Для Давида Борисовича не являлось секретом, что сосед его по палате еврей. Но он не был уверен, понимает ли Симон по-еврейски. Быть может, поэтому или потому, что ему нужно было поговорить с сыном в последние часы, а может быть, и последние минуты своей жизни, ему легче было говорить по-еврейски. Сын тоже отвечал ему на еврейском. Но речь Игоря была больше похожа на язык, который трудно назвать иначе чем жаргоном. Всякий раз, когда Фрейдин слышал, как говорят на таком языке, это глубоко оскорбляло его. Уже многие годы он не пользовался родным языком, он, можно сказать, уже более чем наполовину забыл его, но в юности знал хорошо, писал на нем стихи и знает, как богата и благозвучна еврейская речь.
Но сейчас Фрейдина все это не задевало. Разговор между умирающим соседом и его крепким молодым сыном пошел такой, что Симон едва сдерживался, чтобы не вмешаться, еще не представляя, чью сторону взять. Симон напрягал слух до предела, боясь пропустить хотя бы слово из того, что говорилось у постели, где у изголовья уже стоял мрачный ангел, встречи с которым никто не минует. Разговор каким-то образом задевал и его, Симона, имел отношение к тому, что когда-то произошло между ним и Наталией.
— Сын мой, — тихо и слабо продолжал старый Долинский, — ты хорошо знаешь, что ни твоим братьям, ни твоей сестре я не указывал и не подсказывал, на ком жениться. Для меня все люди равны и народы все равны. Ты слышишь меня, сын мой?
— Слышу, папа.
— Ты у меня самый младший. Мизинчик. На твоей свадьбе меня уже не будет.
— Папа…
— Сын мой, я бывший военный, все четыре года провел на войне, а война отучила меня бояться смерти.
— Папа…
— Сын мой, из поколения в поколение…
Симона не удивляло, что пожилой полковник избегает в разговоре со своим младшим сыном обыденных простых слов. Слова старого Долинского напоминали Симону поэтическую речь. Вероятно, для того, что хотел он сказать сыну в эту минуту, иные слова и не годились.

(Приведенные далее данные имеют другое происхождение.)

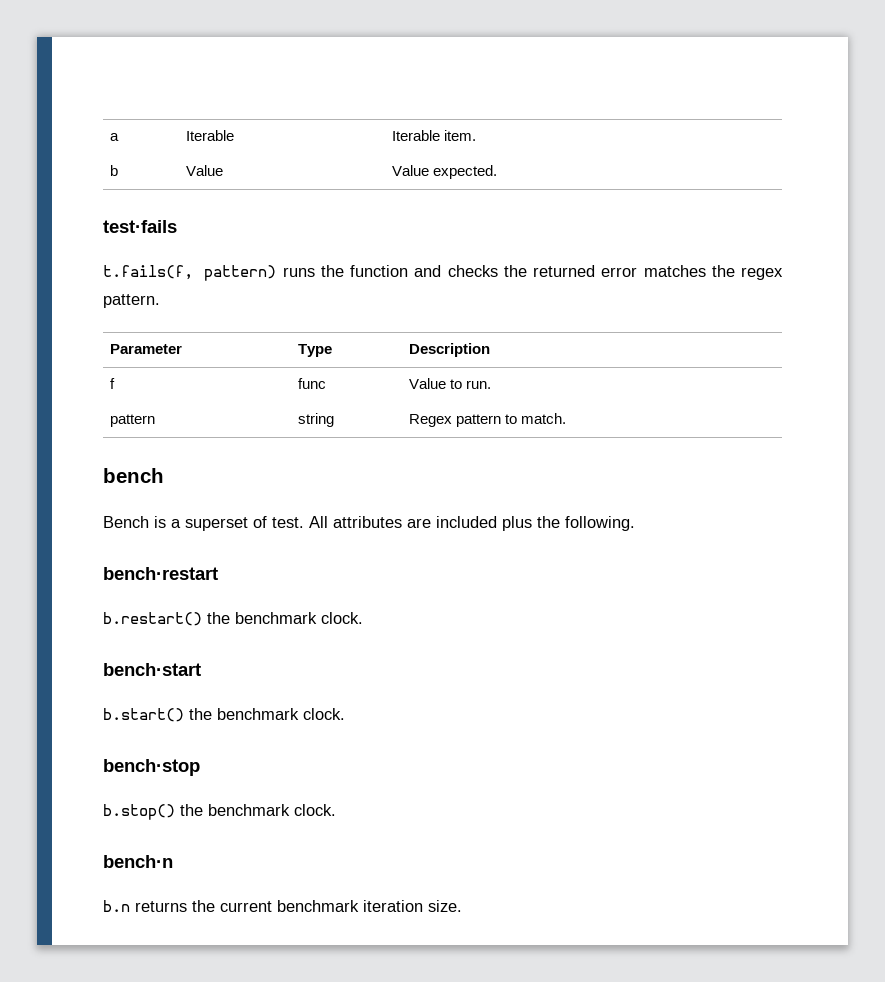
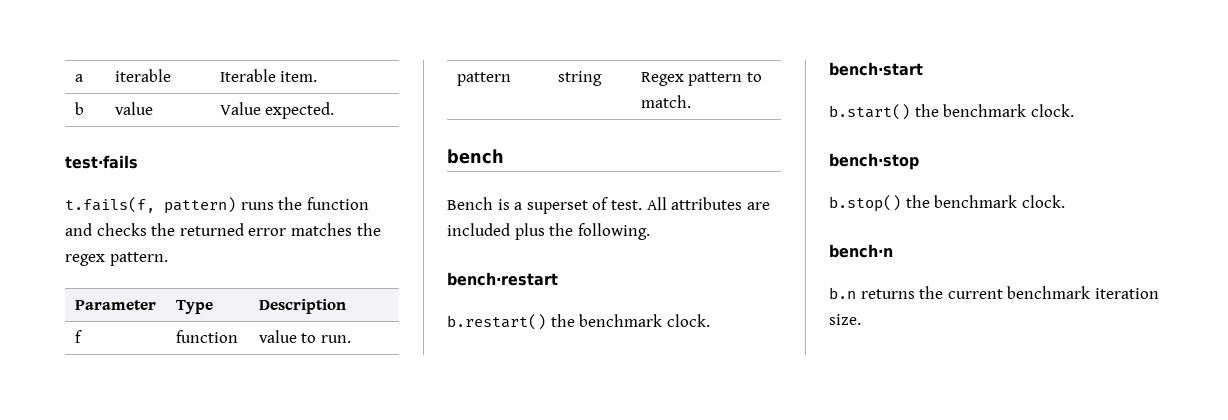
[186,130,235,141] Iterable -> [114,69,171,82] iterable
[186,165,224,176] Value -> [114,102,153,115] value
[298,378,327,389] [409,378,447,389] func | Value -> [175,330,238,343] [258,330,297,343] function | value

— Из поколения в поколение, — повторил больной, и Симон воспринял это так, словно Давид Долинский обращался к нему, — ни мои родители, ни родители моих родителей не задумывались над тем, над чем приходится задумываться мне… Ты понимаешь меня, сын мой?
— Нет, папа.
— Евреи — такой же народ, как и все народы в нашей стране.
— К чему ты это говоришь, папа?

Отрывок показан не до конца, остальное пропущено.